So much has happened over the span of 48 hours, it's a little hard to know where to start, so before the day is done, I need to honor my commitment and write: something. So, we'll forget about the week's writing plan and just talk about the major shake up that is going on in my life, right this very moment.
My bladder is falling out. Hanging down in places where it is not supposed to. And no amount of muscle strengthening excerises are going to help, because the muscles are shattered. It is freakish and awkward and humiliating. And I didn't even realize it till my spouse pointed it out. Good grief!!! The doctor was kind enough to see me today, and I'll have another appointment with a specialist on Wednesday to talk about what my options are. Miss Muffet was home sick with a cold, so she tagged along. Full of questions. More and more awkward. It was; however, important for me to let her understand what I was doing (vaguely). "Something is wrong with Mommy, so I need to go to the doctor and have a check-up." And, "Yes, I am going to be o.k." And, "When something is not working right in our bodies, we take care of ourselves. We ask for help. We pray and do what we can to be healthy."

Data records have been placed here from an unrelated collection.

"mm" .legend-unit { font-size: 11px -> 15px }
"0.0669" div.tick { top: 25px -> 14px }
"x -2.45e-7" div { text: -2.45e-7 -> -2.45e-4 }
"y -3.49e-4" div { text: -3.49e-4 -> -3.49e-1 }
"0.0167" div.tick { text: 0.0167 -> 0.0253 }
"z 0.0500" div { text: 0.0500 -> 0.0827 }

The very few folks I've told want to say that, "Oh, well that is because you had five kids and your girly parts are just worn out. 15 months ago, I went through 4 surgeries to deal with those falling down, torn, broken parts, and now, here I am again, with another repair needed and I'm barely in my mid 40s! Am I some classic car that requires ongoing upkeep to keep from being a rusted out pile of junk? Maybe. I do know this: whether I live only one more day or 50 more years, I am LIVING all out with whatever time I have. That, for me, means purr, hum, sing, dance, roar, and worship; certainly not languish.
Understand though, it's not just having kids that did this. It's being a farm girl and lugging around feed sacks and hay bales. Later, it was enormous bags of wet leaves in suburbia. It's being the she-wolf, who would drag/heft things way too heavy for way too long, because the job needed to get done. It was the impatient girl who felt all things had to fit on my timeline and would forcibly make it happen at the cost of my health. It was lugging around an extra 100+ pounds of fat for more than 20 years and the strain on my entire system and havoc that caused this. It's because as a girl who had had five kids, I had a convenient, weakened girly place for things to go "pop" vs being a guy who would bust a gut hernia. It's all those things, and probably more.
What saddened me though was the doctor's comment that I could just do nothing about it. That a lot of women my age did nothing about it till they were in their 60s or later. And then they faced complications from being 20 years older and having the surgery. My 97 year old godmother waited till she was 95! Why do we women abandon ourselves in such a way? Just suffer in silence?
TAKE CARE OF YOURSELF! YOU MATTER!!
You are worthy of self care. I am worthy of self care. We are better when we can function fully.
My days of hefting and dragging and lugging are over. As much as it chaps my backside to be "helpless", my body has thrown down the gauntlet. And I will respect that boundary. I must. Or I will break more and more.
So if I don't offer to carry more than a gallon of milk, have mercy. And if I turn pale and excuse myself abruptly, grant me kindness, for it is just my body reminding me how it has suffered.
So, here I am, imperfect. And that's o.k.